Web page edit records:
# # # # # # #

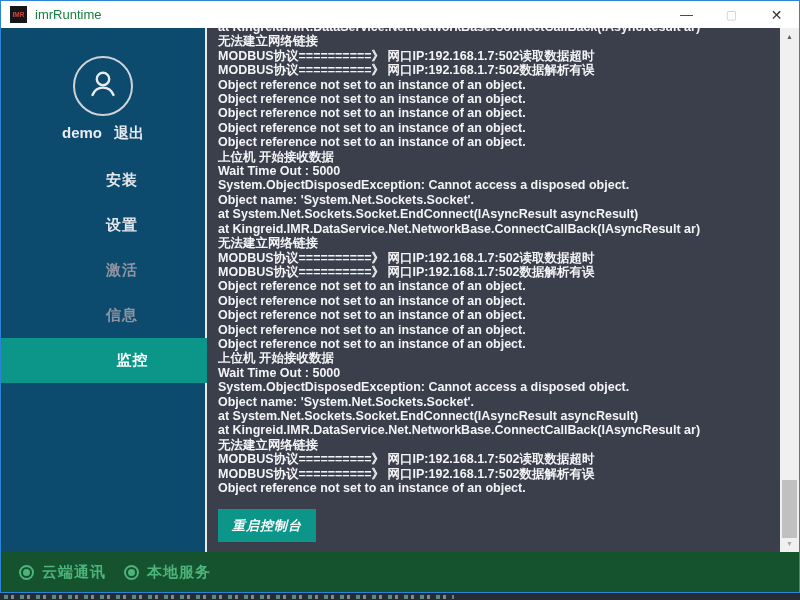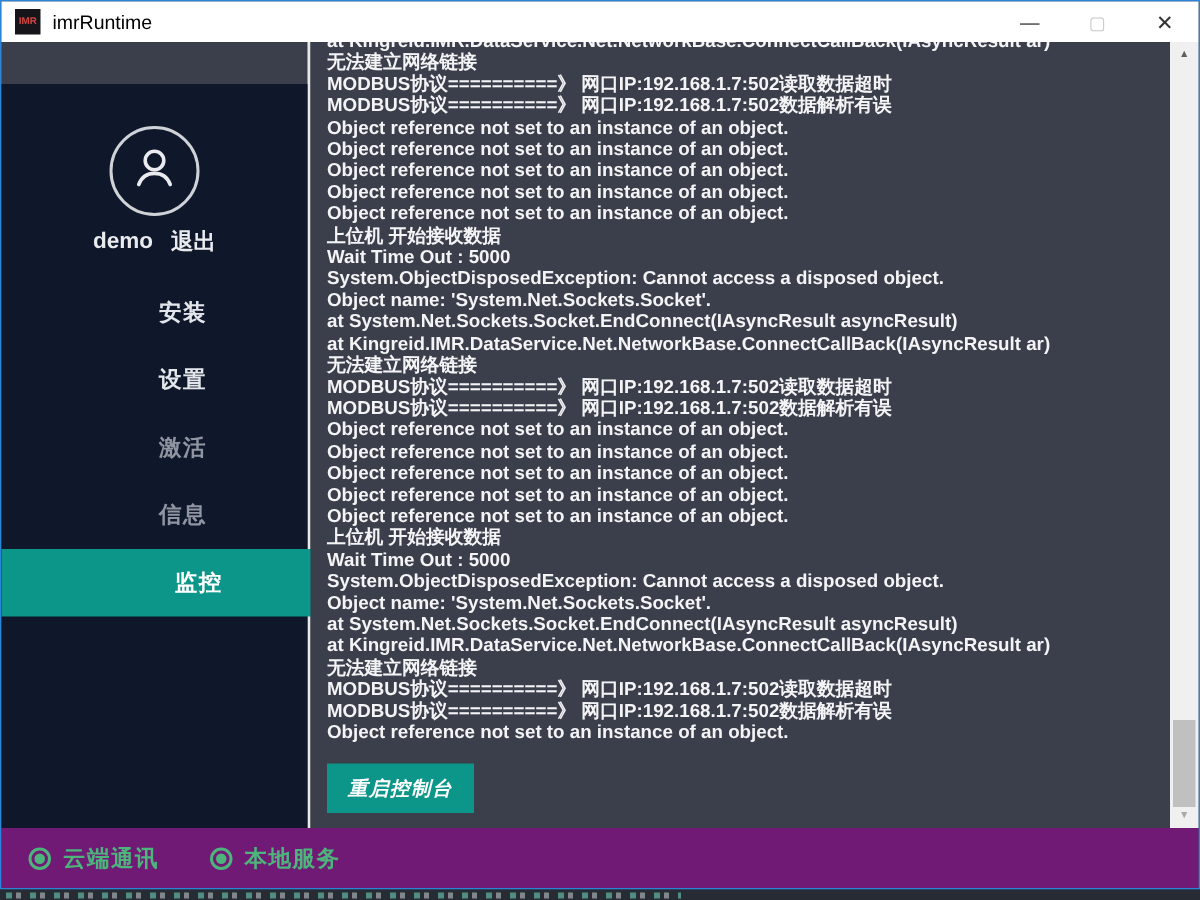--- a/index.html
+++ b/index.html
@@ -17,33 +17,33 @@
   }
   .titlebar{
     height:27px;flex:0 0 27px;background:#ffffff;
     display:flex;align-items:center;position:relative;
   }
   .app-icon{
     width:17px;height:17px;margin-left:9px;background:#15151a;
     display:flex;align-items:center;justify-content:center;
     font-size:6.5px;font-weight:bold;color:#d64541;letter-spacing:0;
   }
-  .window-title{margin-left:8px;font-size:13px;color:#000000;}
+  .window-title{margin-left:8px;font-size:13px;color:#15803d;}
   .caption-buttons{position:absolute;right:0;top:0;height:27px;display:flex;}
   .caption-btn{
     width:45px;height:27px;display:flex;align-items:center;justify-content:center;
     font-size:13px;color:#333;cursor:default;
   }
   .caption-btn.max{color:#c8c8c8;font-size:12px;}
   .caption-btn.close{font-size:14px;}
   
   .main{flex:1 1 auto;display:flex;min-height:0;}
   .sidebar{
-    flex:0 0 204px;background:#0f172a;position:relative;
-    display:flex;flex-direction:column;align-items:center;margin-top:28px;
+    flex:0 0 204px;background:#0c4a6e;position:relative;
+    display:flex;flex-direction:column;align-items:center;
   }
   .avatar{
     margin-top:28px;width:56px;height:56px;border-radius:50%;
     border:2px solid #cfd3d8;display:flex;align-items:center;justify-content:center;
   }
   .user-line{
     margin-top:8px;font-size:15px;color:#e9ebee;font-weight:600;
     display:flex;gap:12px;
   }
   .nav{position:absolute;top:130px;left:0;width:242px;}
@@ -75,22 +75,22 @@
   .sb-btn{
     position:absolute;left:0;width:19px;height:17px;
     display:flex;align-items:center;justify-content:center;
     font-size:7px;cursor:default;
   }
   .sb-up{top:0;color:#5f5f5f;}
   .sb-down{bottom:0;color:#a9a9a9;}
   .sb-thumb{position:absolute;left:2px;width:15px;top:452px;height:58px;background:#c0c0c0;}
   
   .statusbar{
-    flex:0 0 40px;background:#701a75;display:flex;align-items:center;
-    padding-left:18px;gap:34px;text-align:center;
+    flex:0 0 40px;background:#14532d;display:flex;align-items:center;
+    padding-left:18px;gap:18px;text-align:center;
   }
   .status-item{display:flex;align-items:center;gap:8px;}
   .status-dot{
     width:11px;height:11px;border-radius:50%;
     border:2px solid #4db47c;display:flex;align-items:center;justify-content:center;
   }
   .status-dot::after{content:"";width:7px;height:7px;border-radius:50%;background:#4db47c;}
   .status-label{font-size:15px;font-weight:600;color:#4db47c;letter-spacing:1px;}
   
   .bg-strip{

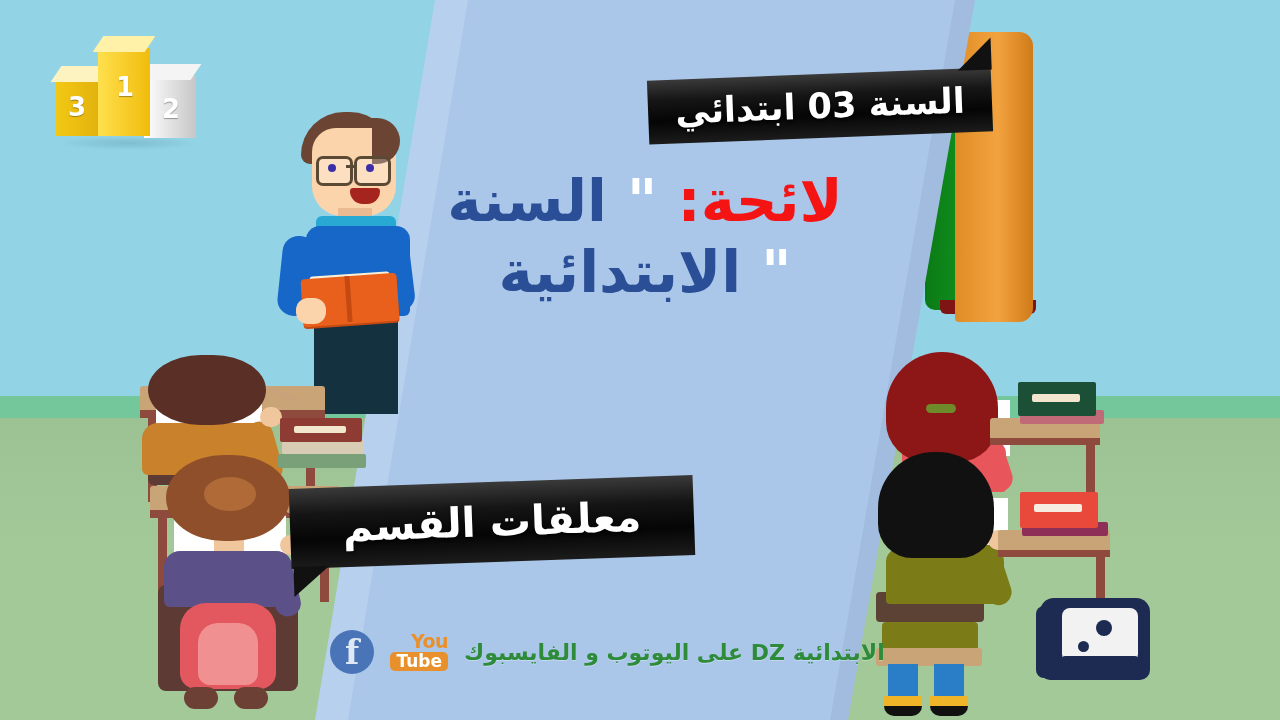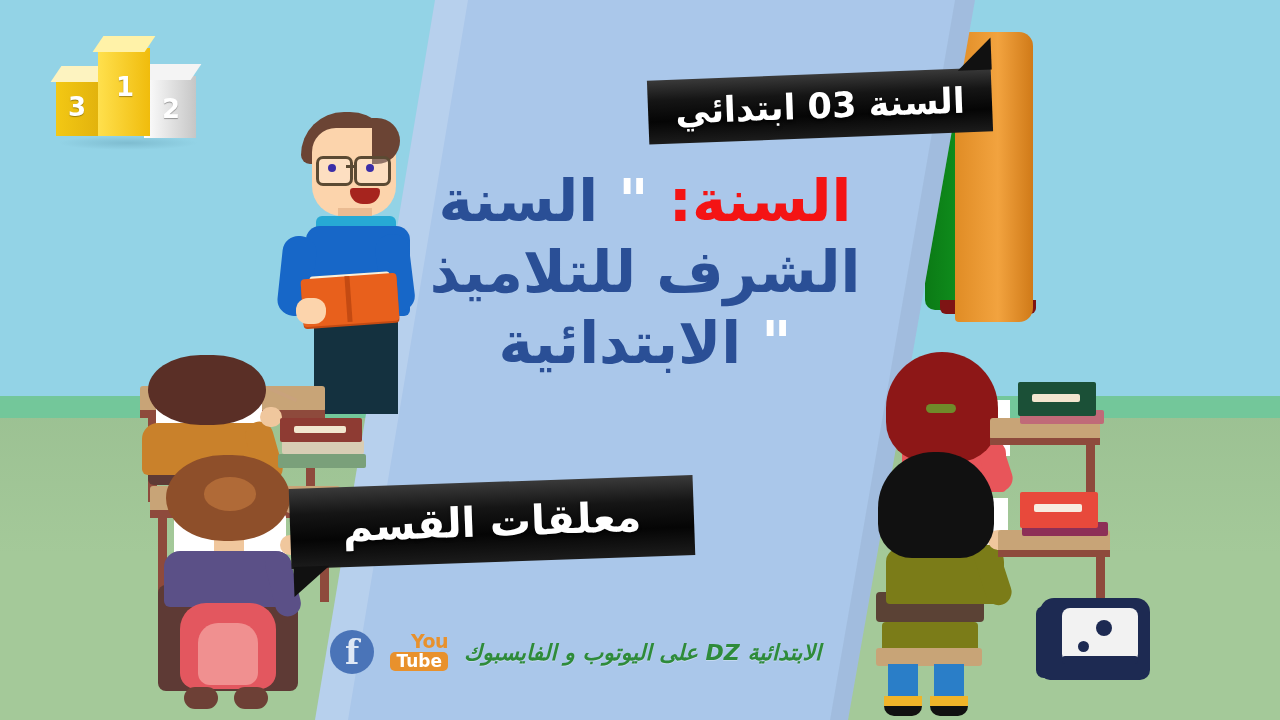--- a/index.html
+++ b/index.html
@@ -186,21 +186,21 @@
   
   .footer{position:absolute;left:330px;top:624px;width:470px;height:56px;display:flex;align-items:center;}
   .fb{width:44px;height:44px;border-radius:50%;background:#4a74b8;position:relative;flex:0 0 auto;}
   .fb .f{position:absolute;left:0;top:0;width:44px;height:44px;display:flex;align-items:center;
     justify-content:center;color:#dfe8f5;font-size:33px;font-weight:bold;font-family:"DejaVu Serif",serif;}
   .yt{margin-left:12px;width:62px;flex:0 0 auto;text-align:right;}
   .yt .you{color:#e8912c;font-weight:bold;font-size:19px;line-height:17px;letter-spacing:-.5px;}
   .yt .tube{background:#e8912c;color:#fff;font-weight:bold;font-size:17px;border-radius:5px;
     padding:0 6px;display:inline-block;line-height:19px;margin-top:2px;}
   .footer-text{margin-left:16px;direction:rtl;color:#2e8b3a;font-weight:bold;font-size:22px;
-    font-style:italic;font-family:"DejaVu Sans","Liberation Sans",sans-serif;
+    font-family:"DejaVu Sans","Liberation Sans",sans-serif;
     text-shadow:0 1px 0 rgba(255,255,255,.3);white-space:nowrap;}
 </style>
 </head>
 <body>
 
 <div id="stage">
 
   <div class="floor-mid"></div>
   <div class="floor-low"></div>
   <div class="floor-shadow"></div>
@@ -344,25 +344,24 @@
 
   <div class="bag-strap"></div>
   <div class="bag"></div>
   <div class="bag-flap"></div>
   <div class="bag-d1"></div>
   <div class="bag-d2"></div>
   <div class="bag-line"></div>
 
   <div class="headline">
     <div>
-      <span class="red">السنة:</span>
+      <span class="red">لائحة:</span>
       <span class="q">"</span>
       <span>السنة</span>
     </div>
-    <div>الشرف للتلاميذ</div>
     <div>
       <span class="q">"</span>
       <span>الابتدائية</span>
     </div>
   </div>
 
   <div class="banner" id="banner-top">
     <span class="tail"></span>
     <span>السنة 03 ابتدائي</span>
   </div>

# # # # # # #

**Exercise details:**
Each entry above must be restated word for word; the pictures stay out of the copy.

**Solution to the exercise:**
--- a/index.html
+++ b/index.html
@@ -17,33 +17,33 @@
   }
   .titlebar{
     height:27px;flex:0 0 27px;background:#ffffff;
     display:flex;align-items:center;position:relative;
   }
   .app-icon{
     width:17px;height:17px;margin-left:9px;background:#15151a;
     display:flex;align-items:center;justify-content:center;
     font-size:6.5px;font-weight:bold;color:#d64541;letter-spacing:0;
   }
-  .window-title{margin-left:8px;font-size:13px;color:#000000;}
+  .window-title{margin-left:8px;font-size:13px;color:#15803d;}
   .caption-buttons{position:absolute;right:0;top:0;height:27px;display:flex;}
   .caption-btn{
     width:45px;height:27px;display:flex;align-items:center;justify-content:center;
     font-size:13px;color:#333;cursor:default;
   }
   .caption-btn.max{color:#c8c8c8;font-size:12px;}
   .caption-btn.close{font-size:14px;}
   
   .main{flex:1 1 auto;display:flex;min-height:0;}
   .sidebar{
-    flex:0 0 204px;background:#0f172a;position:relative;
-    display:flex;flex-direction:column;align-items:center;margin-top:28px;
+    flex:0 0 204px;background:#0c4a6e;position:relative;
+    display:flex;flex-direction:column;align-items:center;
   }
   .avatar{
     margin-top:28px;width:56px;height:56px;border-radius:50%;
     border:2px solid #cfd3d8;display:flex;align-items:center;justify-content:center;
   }
   .user-line{
     margin-top:8px;font-size:15px;color:#e9ebee;font-weight:600;
     display:flex;gap:12px;
   }
   .nav{position:absolute;top:130px;left:0;width:242px;}
@@ -75,22 +75,22 @@
   .sb-btn{
     position:absolute;left:0;width:19px;height:17px;
     display:flex;align-items:center;justify-content:center;
     font-size:7px;cursor:default;
   }
   .sb-up{top:0;color:#5f5f5f;}
   .sb-down{bottom:0;color:#a9a9a9;}
   .sb-thumb{position:absolute;left:2px;width:15px;top:452px;height:58px;background:#c0c0c0;}
   
   .statusbar{
-    flex:0 0 40px;background:#701a75;display:flex;align-items:center;
-    padding-left:18px;gap:34px;text-align:center;
+    flex:0 0 40px;background:#14532d;display:flex;align-items:center;
+    padding-left:18px;gap:18px;text-align:center;
   }
   .status-item{display:flex;align-items:center;gap:8px;}
   .status-dot{
     width:11px;height:11px;border-radius:50%;
     border:2px solid #4db47c;display:flex;align-items:center;justify-content:center;
   }
   .status-dot::after{content:"";width:7px;height:7px;border-radius:50%;background:#4db47c;}
   .status-label{font-size:15px;font-weight:600;color:#4db47c;letter-spacing:1px;}
   
   .bg-strip{

--- a/index.html
+++ b/index.html
@@ -186,21 +186,21 @@
   
   .footer{position:absolute;left:330px;top:624px;width:470px;height:56px;display:flex;align-items:center;}
   .fb{width:44px;height:44px;border-radius:50%;background:#4a74b8;position:relative;flex:0 0 auto;}
   .fb .f{position:absolute;left:0;top:0;width:44px;height:44px;display:flex;align-items:center;
     justify-content:center;color:#dfe8f5;font-size:33px;font-weight:bold;font-family:"DejaVu Serif",serif;}
   .yt{margin-left:12px;width:62px;flex:0 0 auto;text-align:right;}
   .yt .you{color:#e8912c;font-weight:bold;font-size:19px;line-height:17px;letter-spacing:-.5px;}
   .yt .tube{background:#e8912c;color:#fff;font-weight:bold;font-size:17px;border-radius:5px;
     padding:0 6px;display:inline-block;line-height:19px;margin-top:2px;}
   .footer-text{margin-left:16px;direction:rtl;color:#2e8b3a;font-weight:bold;font-size:22px;
-    font-style:italic;font-family:"DejaVu Sans","Liberation Sans",sans-serif;
+    font-family:"DejaVu Sans","Liberation Sans",sans-serif;
     text-shadow:0 1px 0 rgba(255,255,255,.3);white-space:nowrap;}
 </style>
 </head>
 <body>
 
 <div id="stage">
 
   <div class="floor-mid"></div>
   <div class="floor-low"></div>
   <div class="floor-shadow"></div>
@@ -344,25 +344,24 @@
 
   <div class="bag-strap"></div>
   <div class="bag"></div>
   <div class="bag-flap"></div>
   <div class="bag-d1"></div>
   <div class="bag-d2"></div>
   <div class="bag-line"></div>
 
   <div class="headline">
     <div>
-      <span class="red">السنة:</span>
+      <span class="red">لائحة:</span>
       <span class="q">"</span>
       <span>السنة</span>
     </div>
-    <div>الشرف للتلاميذ</div>
     <div>
       <span class="q">"</span>
       <span>الابتدائية</span>
     </div>
   </div>
 
   <div class="banner" id="banner-top">
     <span class="tail"></span>
     <span>السنة 03 ابتدائي</span>
   </div>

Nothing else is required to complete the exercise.